On 14.07.2015 15:14, John Doe wrote:
> On 14.07.2015 14:39, Janis Papanagnou wrote:
>> On 14.07.2015 14:15, John Doe wrote:
>>>> But this matches too:
>>>> $ echo apples | grep -G "apples\{0\}"
>>>> apples
>>
>> Yes, the part /apple/ in the input string "apples" is matched by grep
>> regexp, where the /s/ part of the rexexp is not effetive, because of
>> the 0-repetition part.
>
> Now I anchored the regexp like this:
>
> echo 'apples' | grep -G '^apples\{0\}$'
>
> Shouldn't it match only 'apple' line now?
Exactly. And it does so.
>
>>> Also, I have some issues going through examples from the book "Beginning
>>> Portable Shell Scripting", for example:
>>>
>>> [...]
>>> the expression ba\(na\)* can match ba, bana, banana or bananana but it cannot
>>> match banan
>>> [...]
>>>
>>> But when I do echo 'banan' | grep -G 'ba\(na\)*' it does match :(
>>
>> As above; because the /ba/ (and the /bana/) would already match the
>> respective part of the (sub-)string, "ba" (or resp. "bana").
>
> So, is my misunderstanding about anchoring the pattern? For example:
>
> echo 'bananananan' | grep -G '^ba\(na\)*$' doesn't match
> echo 'bananananana' | grep -G '^ba\(na\)*$' matches
Now the anchoring requires that the whole line has to match. The first
example does not, because it has a trailling "n" that is not part of the
pattern, while the second sample fulfills the pattern. Note that while
without anchoring /ba\(na\)*/ would also already match "ba", where with
anchoring the pattern must fulfill the match until the end of the line,
i.e. the repetitions must be completely satisied, and a spurious final
"n" will spoil the match.
>
>>> What am I doing wrong?
>>
>> Nothing wrong with what you're doing. Just try to understand what the
>> pattern actually does in the input string sequence.
>
> I'm trying to follow you but have some uncertainty. Is this what you're saying
> with the banana example:
>
> echo 'banan' | grep -G 'ba\(na\)*'
>
> The possible pattern(s) are: ba, bana, banana, bananana, ...

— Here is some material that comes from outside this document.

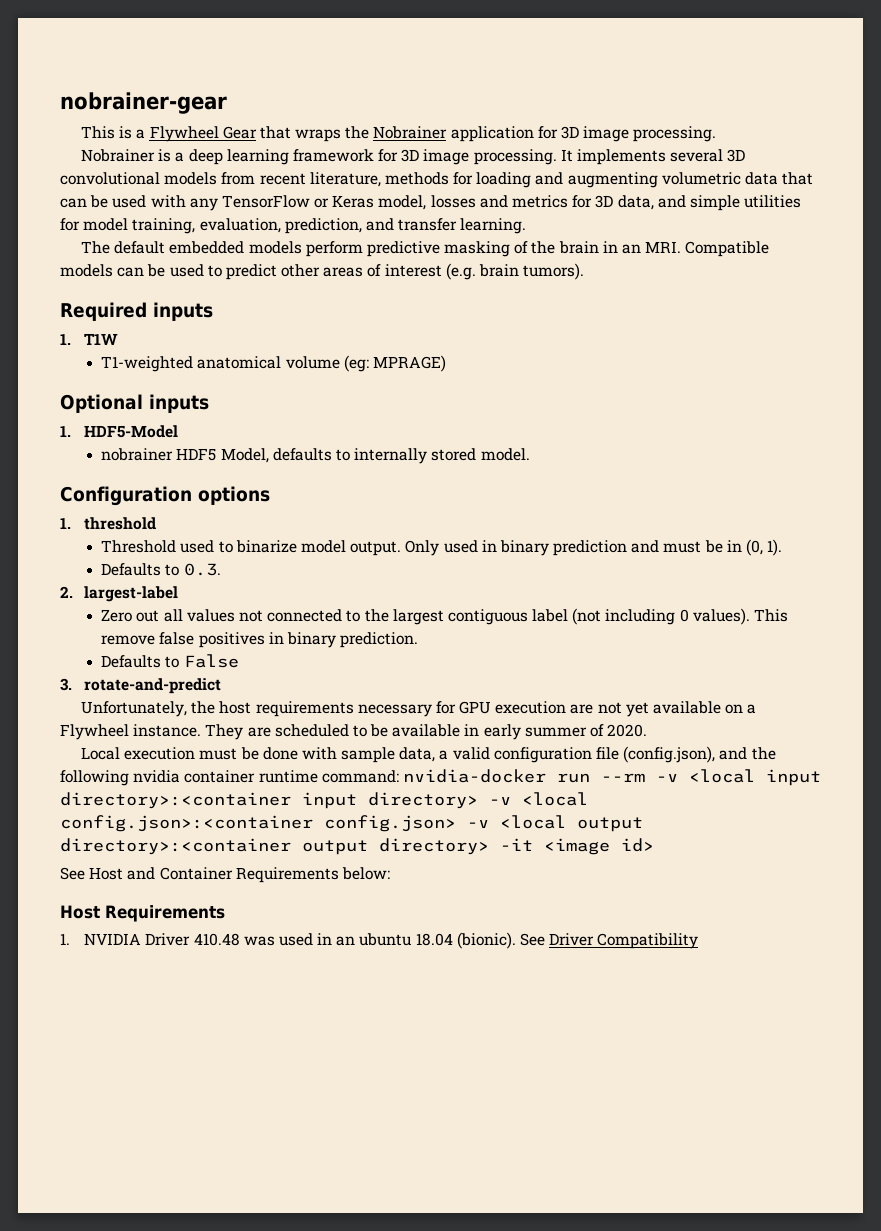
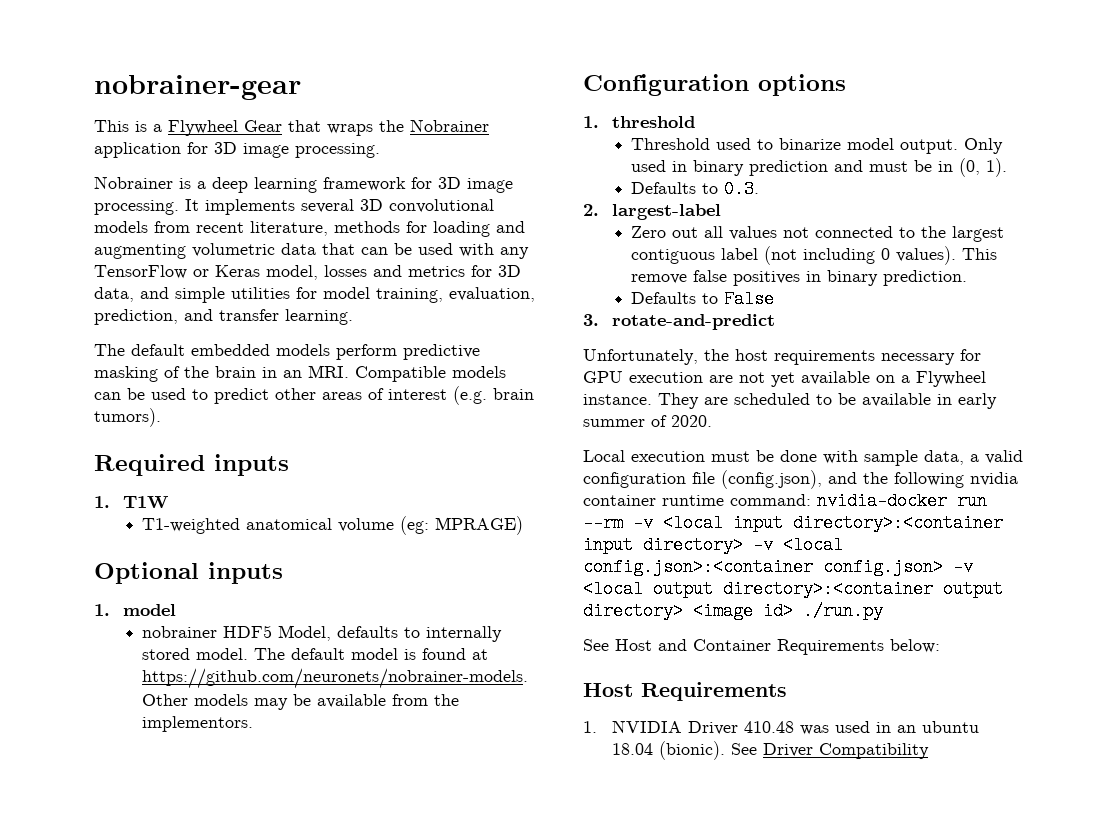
[84,425,179,438] HDF5-Model -> [123,604,177,616] model
(530, 454) none -> [254,648,489,660] [142,668,529,689] [142,694,460,710] [142,716,254,732] The default model is found at https://github.com/neuronets/nobrainer-models. Other models may be available from the implementors.
[500,838,533,851] -it -> (683, 611) none
(654, 845) none -> [803,602,883,620] ./run.py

The possible _matches_ of the pattern expression in the string are ba,
bana, banana, bananana, etc., yes.
(As a note aside: typically the regexp parsers try a longest match, but
for the considerations here it is not important, yet.)
> The string is banan
> Two of the possible patterns match banan
There are two possibilities for a match of the pattern given the string
"banan"; "ba" and "bana".
Maybe it's better to understand if comming from the theory of formal
languages; the pattern expression, say 'ba\(na\)*' defines a language
consisting of the words "ba", "bana", "banana", etc., and the matching
parser searches for a substring sequence of characters that is defined
in that language. IOW, it's not important in that context whether the
whole string is part of the language defined by the pattern expression.
But, as previously illustrated, you may control some aspects by anchors.
> Result is that banan matches ba\(na\)*
>
> Is this correct?
With the slight adjustments of semantics; of What matches What. (YMMV)
It's confusing that the terminology seems not consistent in literature.
(Not even in a single book; e.g., the Robbin's "awk Programming" Book
says where the match operator '~' is defined, that in 'exp ~ /regexp/'
"exp (taken as a string) matches regexp". But in the glossary "Regexp"
it is said that "the regexp ... matches any string ...". [3rd Edition])
Janis
>
> John
>